Try it
Whenever the string "default" turns up in a line of the data below, copy that line.

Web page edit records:
↓

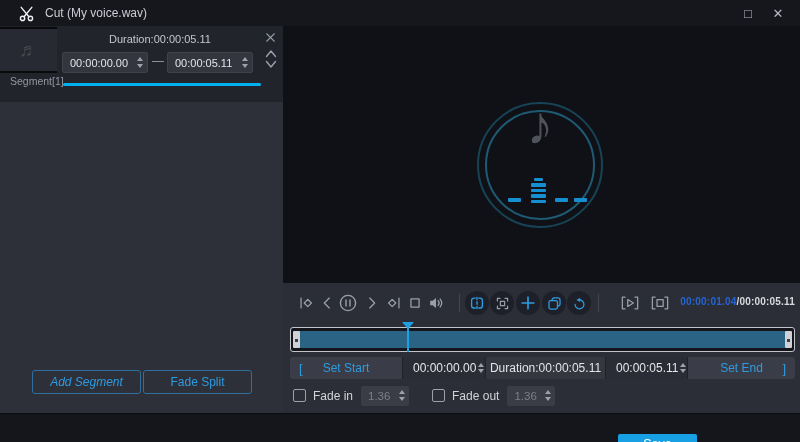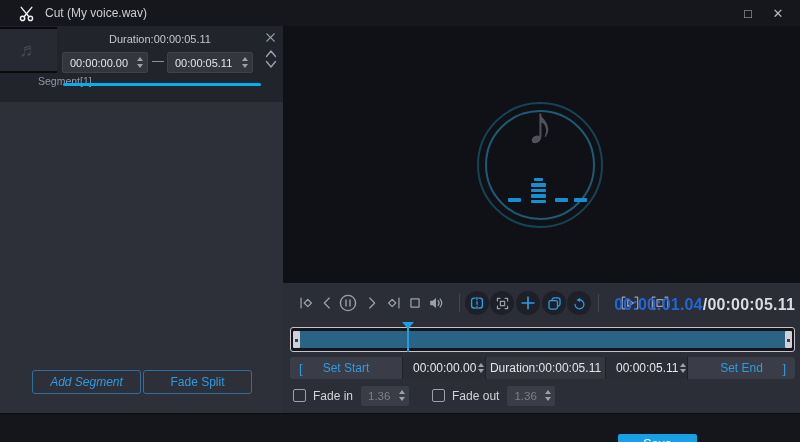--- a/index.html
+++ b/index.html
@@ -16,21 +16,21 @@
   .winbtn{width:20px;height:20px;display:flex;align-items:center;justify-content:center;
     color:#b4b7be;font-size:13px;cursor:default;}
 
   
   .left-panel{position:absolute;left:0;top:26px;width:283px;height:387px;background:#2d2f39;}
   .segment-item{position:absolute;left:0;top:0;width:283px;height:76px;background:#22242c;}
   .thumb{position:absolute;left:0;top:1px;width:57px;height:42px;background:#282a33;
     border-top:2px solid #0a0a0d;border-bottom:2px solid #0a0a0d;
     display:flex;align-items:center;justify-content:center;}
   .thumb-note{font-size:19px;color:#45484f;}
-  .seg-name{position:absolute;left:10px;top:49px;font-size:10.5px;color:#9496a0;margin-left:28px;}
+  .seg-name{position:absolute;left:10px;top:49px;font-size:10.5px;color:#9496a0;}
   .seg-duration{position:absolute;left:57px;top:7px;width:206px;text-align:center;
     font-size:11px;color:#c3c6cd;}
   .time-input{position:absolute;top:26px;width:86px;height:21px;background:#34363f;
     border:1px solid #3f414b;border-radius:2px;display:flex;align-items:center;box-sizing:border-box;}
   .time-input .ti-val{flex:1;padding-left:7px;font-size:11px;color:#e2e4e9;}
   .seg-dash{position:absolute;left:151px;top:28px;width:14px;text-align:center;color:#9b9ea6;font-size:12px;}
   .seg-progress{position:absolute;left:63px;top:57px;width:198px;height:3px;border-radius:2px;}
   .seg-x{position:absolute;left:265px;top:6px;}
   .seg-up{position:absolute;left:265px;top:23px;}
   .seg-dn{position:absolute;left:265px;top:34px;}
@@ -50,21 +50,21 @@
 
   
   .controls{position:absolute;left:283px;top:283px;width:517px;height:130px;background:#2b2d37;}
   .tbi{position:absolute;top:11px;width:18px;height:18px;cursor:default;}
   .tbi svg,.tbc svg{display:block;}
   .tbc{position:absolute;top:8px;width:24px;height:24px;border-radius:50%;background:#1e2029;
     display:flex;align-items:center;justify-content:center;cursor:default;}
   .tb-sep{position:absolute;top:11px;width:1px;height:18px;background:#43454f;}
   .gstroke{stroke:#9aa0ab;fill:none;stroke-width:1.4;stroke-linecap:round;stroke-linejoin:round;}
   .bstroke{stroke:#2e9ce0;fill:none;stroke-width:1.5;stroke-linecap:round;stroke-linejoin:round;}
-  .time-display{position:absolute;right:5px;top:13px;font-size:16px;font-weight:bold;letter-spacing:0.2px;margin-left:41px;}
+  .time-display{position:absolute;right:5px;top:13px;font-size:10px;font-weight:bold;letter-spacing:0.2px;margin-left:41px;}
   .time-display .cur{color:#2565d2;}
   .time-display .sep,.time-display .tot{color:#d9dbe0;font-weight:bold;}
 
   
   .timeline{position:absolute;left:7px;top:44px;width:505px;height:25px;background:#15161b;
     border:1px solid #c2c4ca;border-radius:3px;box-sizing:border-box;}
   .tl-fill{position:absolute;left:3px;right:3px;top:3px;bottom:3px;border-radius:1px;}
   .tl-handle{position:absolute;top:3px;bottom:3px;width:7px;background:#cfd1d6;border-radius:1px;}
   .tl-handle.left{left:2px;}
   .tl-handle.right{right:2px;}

↑

Solution to the problem
     color:#b4b7be;font-size:13px;cursor:default;}
   .tbi{position:absolute;top:11px;width:18px;height:18px;cursor:default;}
     display:flex;align-items:center;justify-content:center;cursor:default;}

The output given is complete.